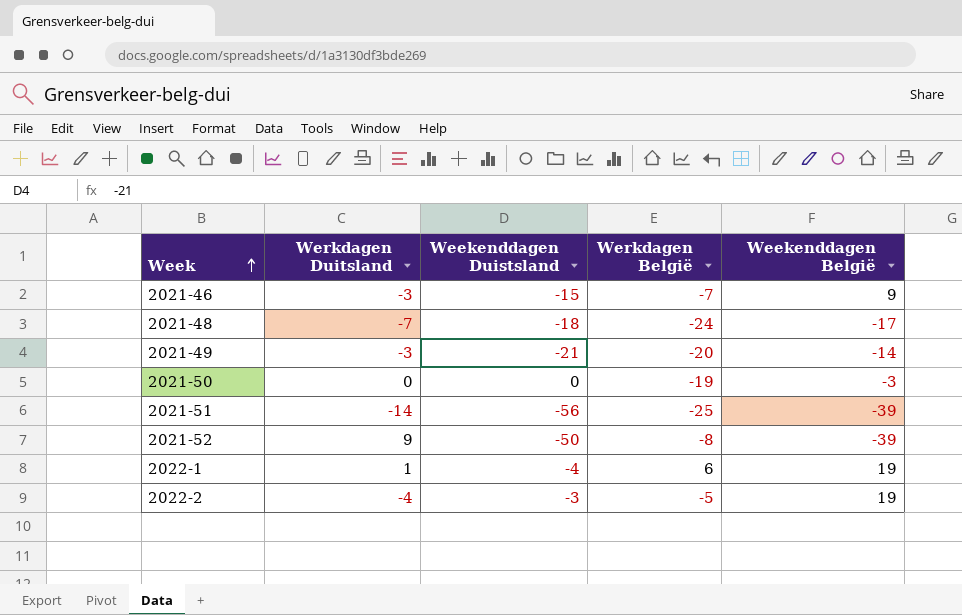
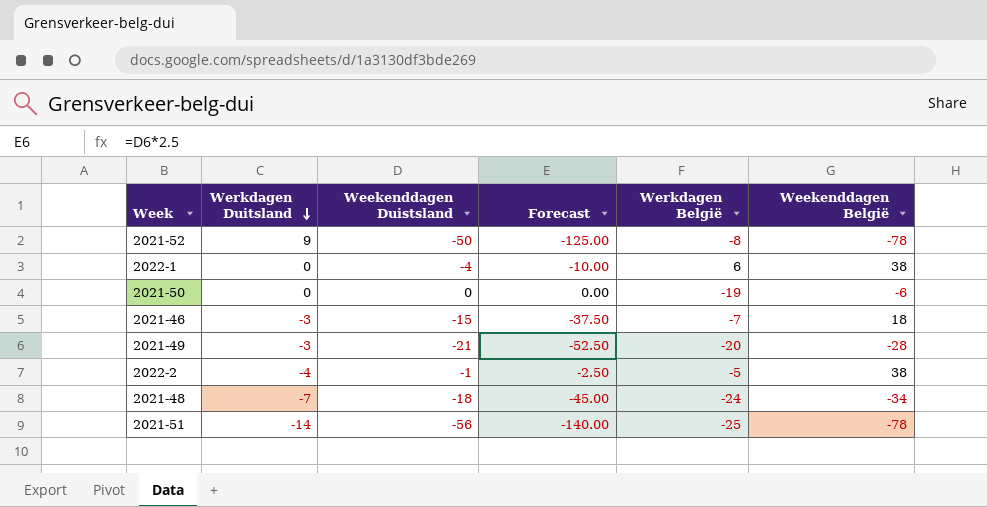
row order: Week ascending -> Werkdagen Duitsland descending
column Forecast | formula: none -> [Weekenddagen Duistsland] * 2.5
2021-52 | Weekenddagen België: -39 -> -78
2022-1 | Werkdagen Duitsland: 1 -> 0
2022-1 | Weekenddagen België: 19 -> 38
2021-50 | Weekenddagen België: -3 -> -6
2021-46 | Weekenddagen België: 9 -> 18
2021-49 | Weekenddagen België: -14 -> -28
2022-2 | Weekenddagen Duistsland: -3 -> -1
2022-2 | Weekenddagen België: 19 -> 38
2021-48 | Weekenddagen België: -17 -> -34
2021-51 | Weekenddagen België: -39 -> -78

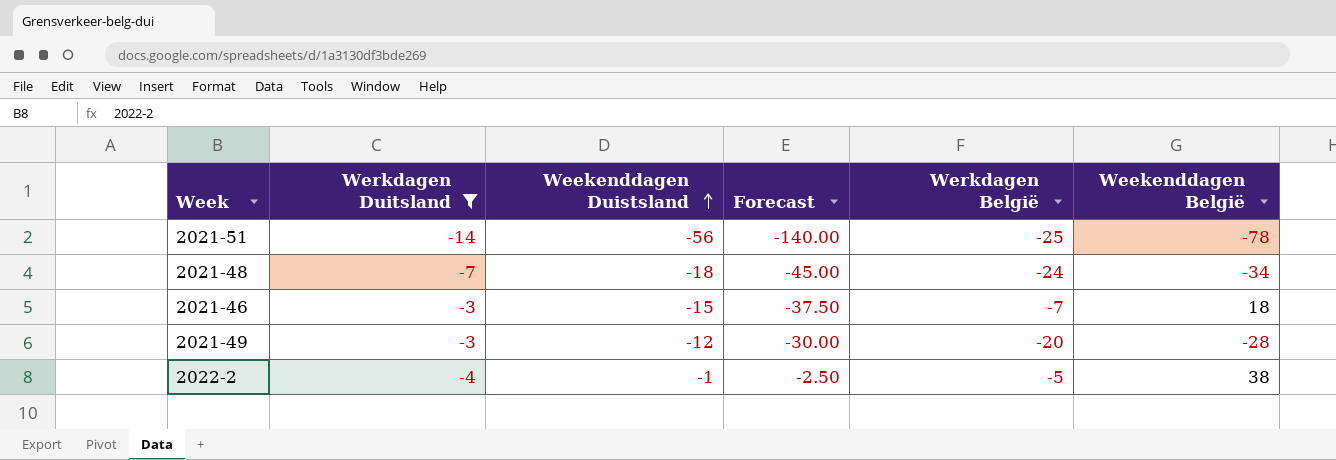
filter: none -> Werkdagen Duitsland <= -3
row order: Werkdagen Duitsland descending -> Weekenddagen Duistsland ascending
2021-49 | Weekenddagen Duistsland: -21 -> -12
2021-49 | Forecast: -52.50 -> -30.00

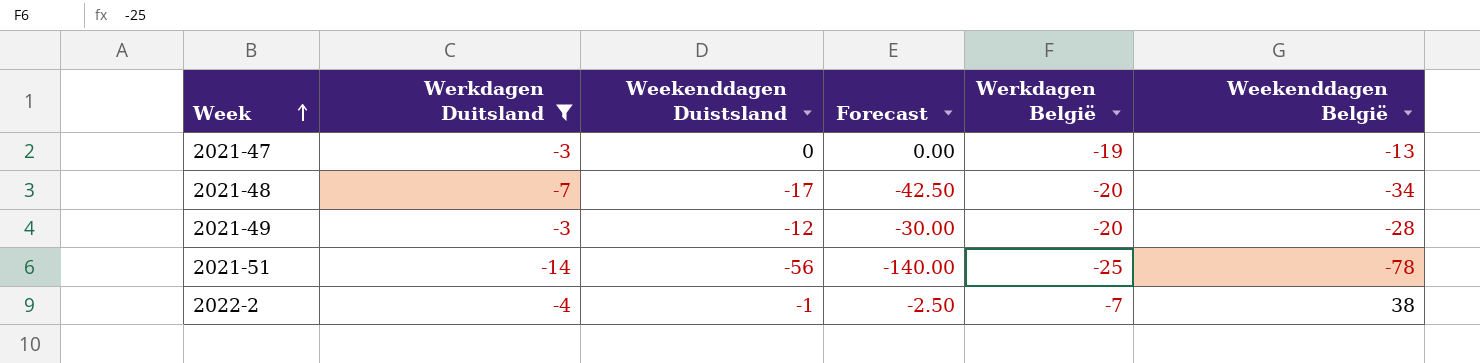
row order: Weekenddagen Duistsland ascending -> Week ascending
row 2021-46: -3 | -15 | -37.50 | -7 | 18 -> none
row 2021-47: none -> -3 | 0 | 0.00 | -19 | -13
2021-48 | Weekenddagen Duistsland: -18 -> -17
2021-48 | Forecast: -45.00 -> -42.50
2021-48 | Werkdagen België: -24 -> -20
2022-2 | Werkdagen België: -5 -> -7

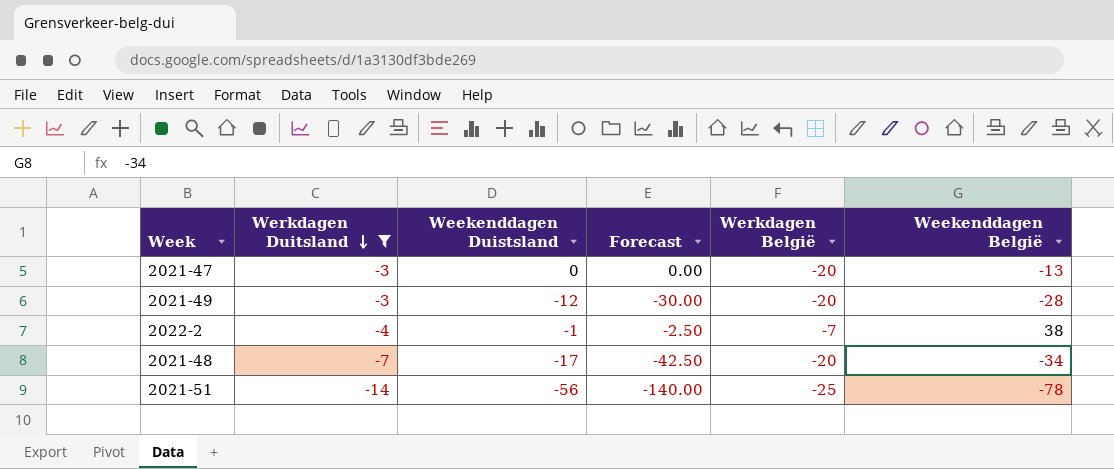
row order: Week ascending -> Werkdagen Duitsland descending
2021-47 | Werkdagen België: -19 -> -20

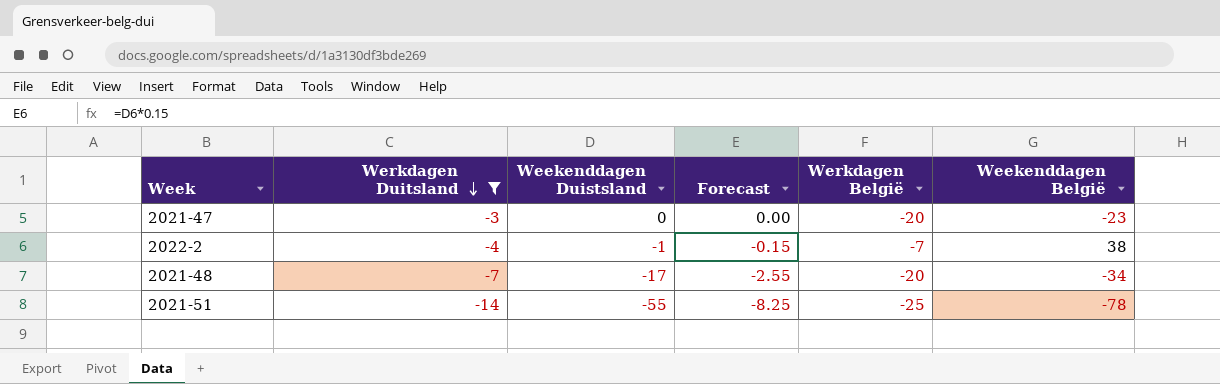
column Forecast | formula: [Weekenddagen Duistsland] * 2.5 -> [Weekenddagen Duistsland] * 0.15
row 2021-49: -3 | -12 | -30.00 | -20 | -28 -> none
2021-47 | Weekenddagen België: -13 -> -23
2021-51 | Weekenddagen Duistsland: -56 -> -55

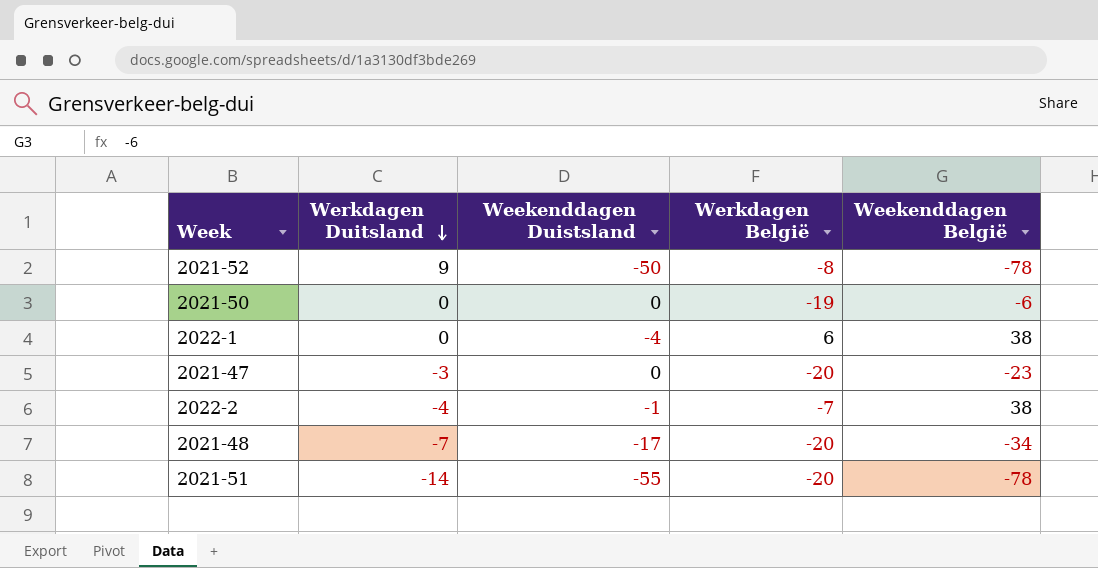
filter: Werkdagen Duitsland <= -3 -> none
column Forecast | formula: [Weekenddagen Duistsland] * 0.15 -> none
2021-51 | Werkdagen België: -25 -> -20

---------------

### [EXERCISE REQUIREMENTS]
Full transcription without images: please go through the records and repeat them exactly.

### [SOLUTION FOR THIS EXERCISE]
row order: Week ascending -> Werkdagen Duitsland descending
column Forecast | formula: none -> [Weekenddagen Duistsland] * 2.5
2021-52 | Weekenddagen België: -39 -> -78
2022-1 | Werkdagen Duitsland: 1 -> 0
2022-1 | Weekenddagen België: 19 -> 38
2021-50 | Weekenddagen België: -3 -> -6
2021-46 | Weekenddagen België: 9 -> 18
2021-49 | Weekenddagen België: -14 -> -28
2022-2 | Weekenddagen Duistsland: -3 -> -1
2022-2 | Weekenddagen België: 19 -> 38
2021-48 | Weekenddagen België: -17 -> -34
2021-51 | Weekenddagen België: -39 -> -78

filter: none -> Werkdagen Duitsland <= -3
row order: Werkdagen Duitsland descending -> Weekenddagen Duistsland ascending
2021-49 | Weekenddagen Duistsland: -21 -> -12
2021-49 | Forecast: -52.50 -> -30.00

row order: Weekenddagen Duistsland ascending -> Week ascending
row 2021-46: -3 | -15 | -37.50 | -7 | 18 -> none
row 2021-47: none -> -3 | 0 | 0.00 | -19 | -13
2021-48 | Weekenddagen Duistsland: -18 -> -17
2021-48 | Forecast: -45.00 -> -42.50
2021-48 | Werkdagen België: -24 -> -20
2022-2 | Werkdagen België: -5 -> -7

row order: Week ascending -> Werkdagen Duitsland descending
2021-47 | Werkdagen België: -19 -> -20

column Forecast | formula: [Weekenddagen Duistsland] * 2.5 -> [Weekenddagen Duistsland] * 0.15
row 2021-49: -3 | -12 | -30.00 | -20 | -28 -> none
2021-47 | Weekenddagen België: -13 -> -23
2021-51 | Weekenddagen Duistsland: -56 -> -55

filter: Werkdagen Duitsland <= -3 -> none
column Forecast | formula: [Weekenddagen Duistsland] * 0.15 -> none
2021-51 | Werkdagen België: -25 -> -20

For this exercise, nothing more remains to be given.